Господи, подумал Роб. Они, похоже, репетировали часами. Он видел, как напряжено лицо Дэйва Снайдерса, он танцевал на полном серьезе, и Роб язвительно подумал: теперь я знаю твое слабое место. И устыдился. Пары снова съезжаются по очереди, рука касается руки, колесо стукается о колесо, резкий разворот – у парня даже коляску накренило. Они словно забыли про сцену и зрителей, полностью отдаваясь ритму, ловко манипулируя колесами.
Роб посмотрел на Джордан. Руки, пристегнутые кожаными ремешками, подрагивают. Он хотел бы, чтоб она посмотрела вбок и он бы ей улыбнулся, но она вперилась взглядом в танцоров, и в глазах блестели – сердце его дрогнуло – блестели слезы. Она никогда прежде не плакала, он и не знал, что она может плакать: маленький уродец с другой планеты, кто угодно, только не человек. Почему же она плачет? Он пытался взглянуть на танец ее глазами, и, конечно, она хотела того, чего Роб ей дать не может, она там что-то себе напредставляла, будто может, может вот так танцевать! Танцевать кадриль в инвалидной коляске. Она мечтала, чтобы у нее были силы хотя бы на это – танцевать эту кадриль, какое это было бы счастье. А он тратил себя и свое тело впустую – ах, почему он не может танцевать так же самозабвенно, радостно, с таким тщанием – танцевать так на этих бесконечных школьных балах, а он передвигался тогда на деревянных ногах, сбивая пальцы в лакированных ботинках…
Но танец их уродлив, он же видит, нельзя не увидеть. Издевательство над собой и над танцем, кто им позволил? Как бы они ни старались и как бы ни были виртуозны, они смешны в своих громоздких колясках. Они танцевали, как нелепые роботы. Они танцевали, как он сам.
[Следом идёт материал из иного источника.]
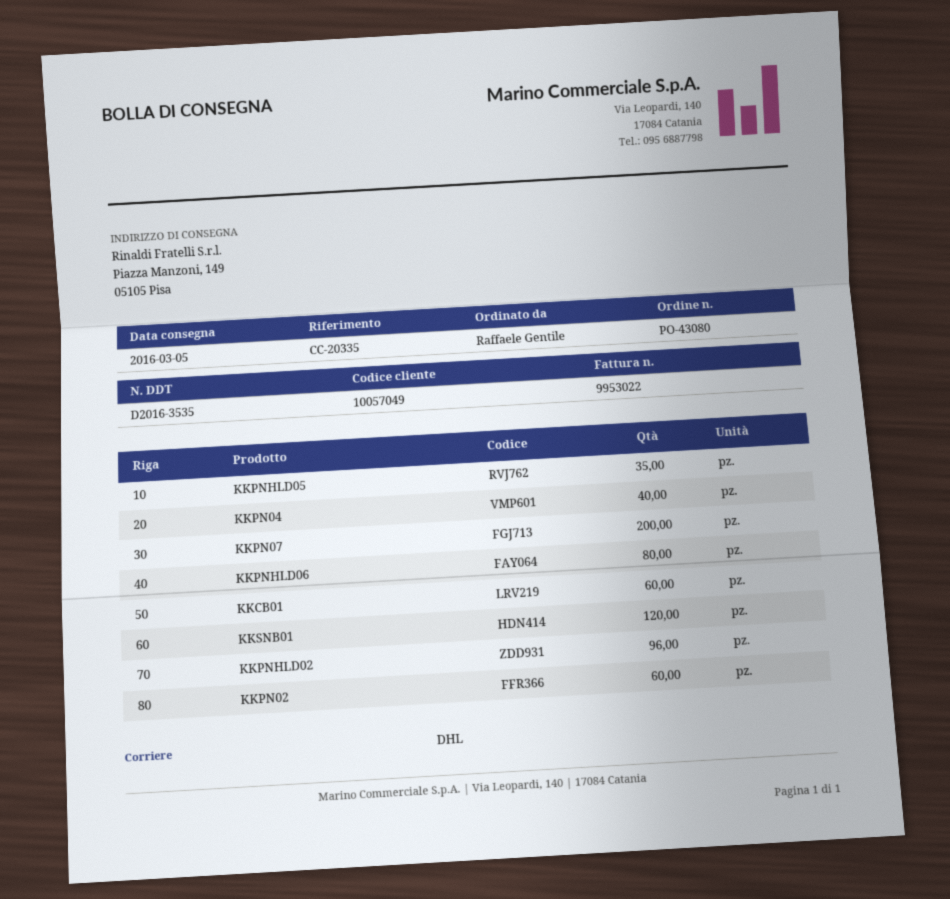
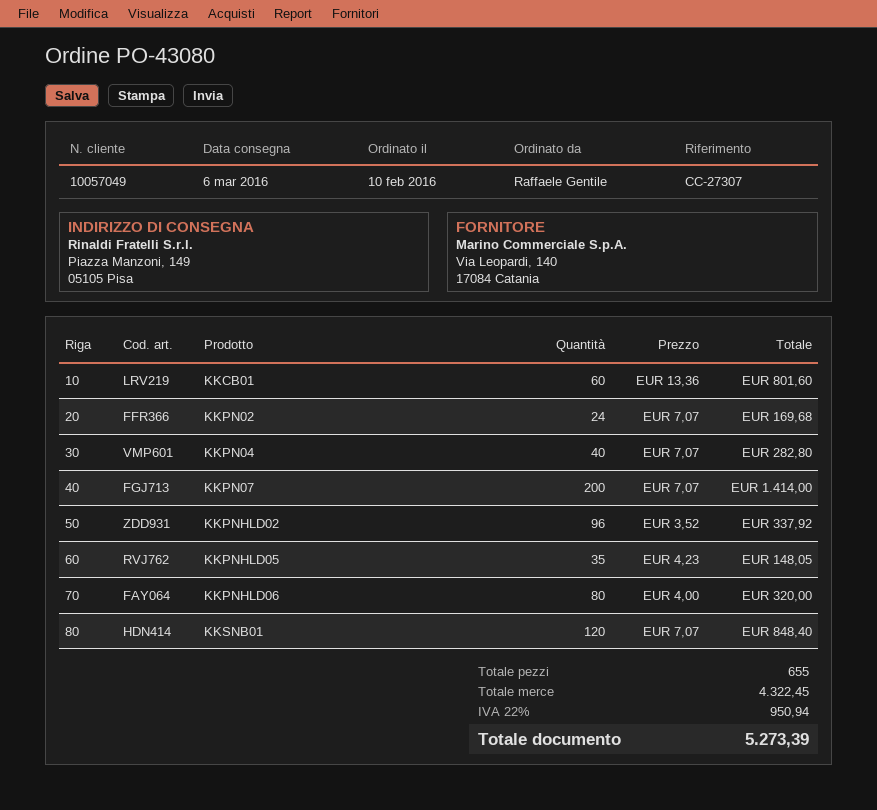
delivery date: 2016-03-05 -> 2016-03-06
reference: CC-20335 -> CC-27307
KKPN02: 60 -> 24

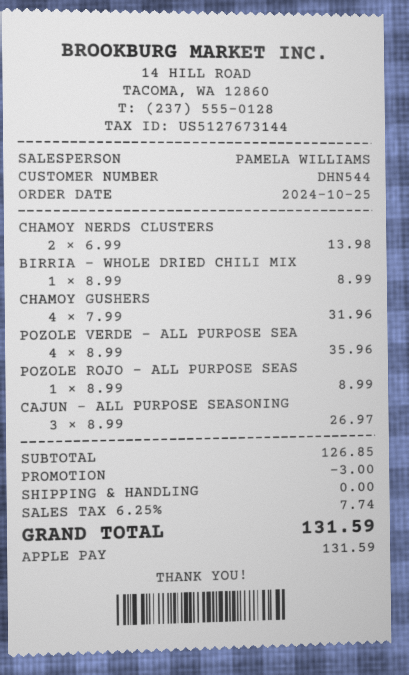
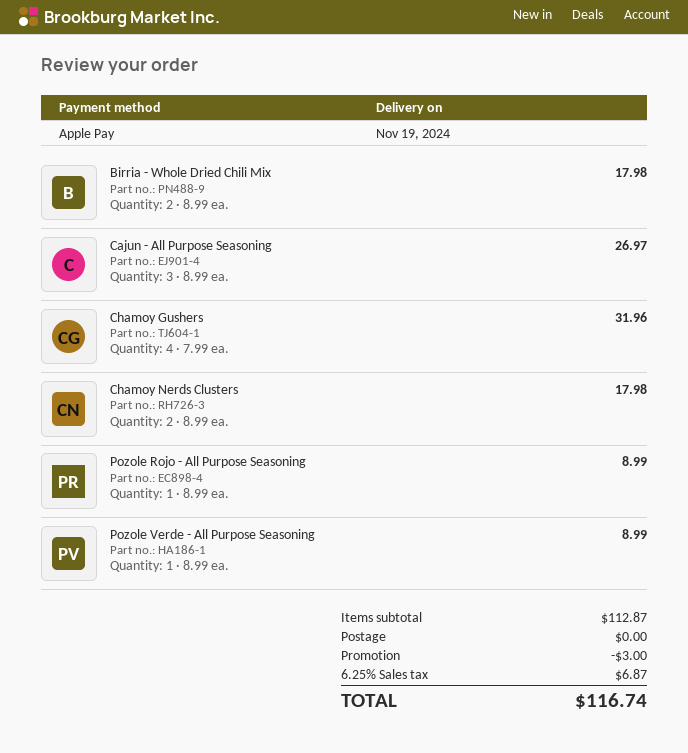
CHAMOY NERDS CLUSTERS: 2 x 6.99 = 13.98 -> 2 x 8.99 = 17.98
BIRRIA - WHOLE DRIED CHILI MIX: 1 x 8.99 = 8.99 -> 2 x 8.99 = 17.98
POZOLE VERDE - ALL PURPOSE SEA: 4 x 8.99 = 35.96 -> 1 x 8.99 = 8.99
subtotal: 126.85 -> 112.87
tax: 6.25% = 7.74 -> 6.25% = 6.87
total: 131.59 -> 116.74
И Роб почувствовал, как что-то назревает, взрывается в нем. Он согнулся пополам и зажал руками рот. Он смеялся! Он пытался сдержаться, проглотить смех, выдать его за кашель, но бесполезно. Он покраснел от стыда, он весь трясся от смеха и не мог остановиться. Закрыв лицо руками, он пополз на коленях к выходу, перевалился через порог и рухнул на траву. Хоть бы они подумали, будто его тошнит. Он так им потом и скажет. Как он мог, какая невоспитанность, жестокость даже. Но он смеялся и смеялся, пока не заболел живот. И она видела, она скосила в его сторону заплаканные глаза, она видела, она подумает, что он предал ее.
Роб снял очки и вытер глаза. Потом уткнулся лбом в траву – холодную, влажную от вечерней росы. Через открытое окно слышно, как лязгает музыка и гремят колеса. Я должен уехать, я не смогу объяснить, я никогда не смогу смотреть им в глаза. А потом он вдруг подумал, что никто, кроме нее, не видел, а она не сможет сказать. Ему ничего не грозит. И что это за человек, в яркой комнате на задворках его сознания – человек в зеленой робе, с марлевой повязкой на лице. Он стоит под стеклянным куполом и заносит нож.